Optimising a Drupal site for performance and SEO - part 2

* Originally posted on crawlscore.com but moved here as the blog on crawlscore.com is no more *

The blog post I had in mind for this has been very, very well covered in Wim Leers post on improving Drupals page loading performance.

What I will do is blog about the specific issues I discovered by using crawlscore.com and how I addressed them.

Using Fasterfox I took an average load time of the Blog page of this site which was around 4.4 seconds.

HTTP analysis

Then using a HTTP analyser such as LiveHTTP (or Fiddler) I looked at exactly what was being requested and the HTTP status code of each element.

I found that I had a number of unused modules (taxonomy, CCK, etc) for which the appropriate CSS was being requested. I disabled all unused modules and load times dropped to 3 seconds.

**Note : it is worth pointing out that I appear to have a "troubled" Firefox installation and these times are all relative. When I ran the same test on another PC with the same setup, load times were basically halved.

Update : 27/02/08 - the problem with Firefox was that two settings had been changed that turned caching off. They were :

browser.cache.disk.enable
browser.cache.memory.enable

Both were set to false. I edited them by typing about:config in the Firefox address bar and setting them to true.
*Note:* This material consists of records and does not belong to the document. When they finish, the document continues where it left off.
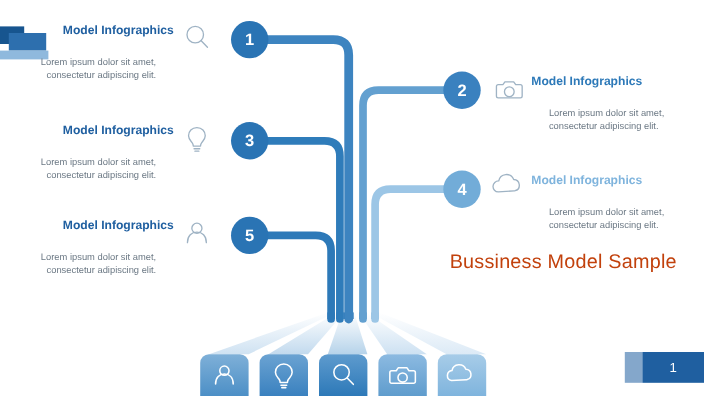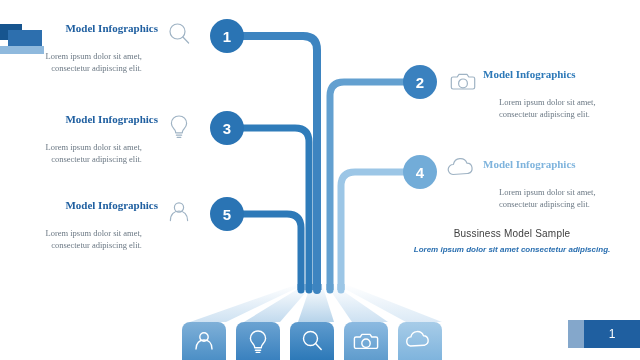"Model Infographics" .block { font-family: Liberation Serif, serif -> none }
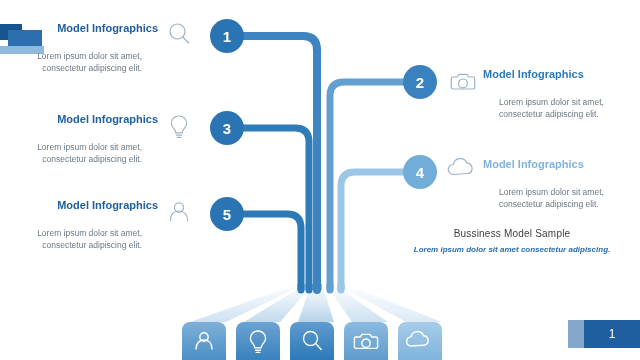"Bussiness Model Sample" .center-head .h { color: #404040 -> #c2410c; font-size: 10px -> 18px }
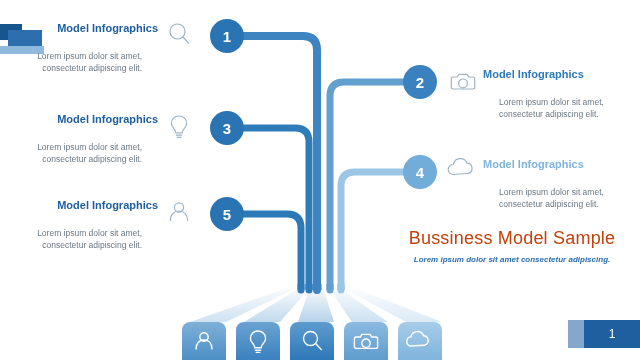"Lorem ipsum dolor sit amet" div.s { html: <div>Lorem ipsum dolor sit amet consectetur adipiscing.</div> -> none }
I can only assume that one of the many Firefox plugins I've had installed changed these settings.

**

So here's the HTTP list before :

GET /modules/date-5.x-1.5/date/date.css
GET /modules/imce_gallery-5.x-1.x-dev/imce_gallery/imce_gallery.css
GET /modules/cck-5.x-1.5/cck/content.css
GET /modules/cck-5.x-1.5/cck/fieldgroup.css
GET /modules/forum/forum.css
GET /modules/img_assist-5.x-1.2/img_assist/img_assist.css
GET /modules/node/node.css
GET /modules/system/defaults.css
GET /modules/system/system.css
GET /modules/user/user.css
GET /themes/skymod/style.css

(total of 11 GET requests)

And after :

GET /modules/cck-5.x-1.5/cck/content.css
GET /modules/node/node.css
GET /modules/system/defaults.css
GET /modules/system/system.css
GET /modules/user/user.css
GET /themes/skymod/style.css

(total of 6 GET requests)

If we enable CSS caching then that goes down to one request.

Caching

I then had a close look at the HTTP trace to see if everything was caching ok. I was looking for HTTP 200 where there should be 304. Bizarrely, on my "troubled" Firefox installation I was getting HTTP status for some images but when I ran the same trace on another PC, everything was as it was with a 304 for cached images. Even more bizarre is that there is a thread on Drupal forums (that I can't find anymore...) where someone had exactly the same problem.

I considered using the block caching module but the blocks used on this site are very simple with very little dynamic content so decided against it.

With those modules disabled, standard caching turned on my load times are reduced to around 2.5 seconds. On another PC this was < .5 second for cached pages.

The only items that aren't cache'able are the external elements IE addthis, Sphinn, Blogcatalog and Statcounter. I'd suggest these items are non-cacheable by design.

It's not ideal from a performance or crawling point of view to have these external elements on the page but they're pretty much essential.

Drupal CSS, JS and Expires

Drupal already has CSS at the top and JS loading at the bottom so in that respect there was nothing to do.

Drupal sets the "Expires" header for all other files than web pages to 2 weeks. Yahoo recommend far future – can be achieved by mod’ing .htaccess but this means changing actual filename if it does change in the future.

So in summary, Drupal is actually pretty good from a caching and general performance point of view.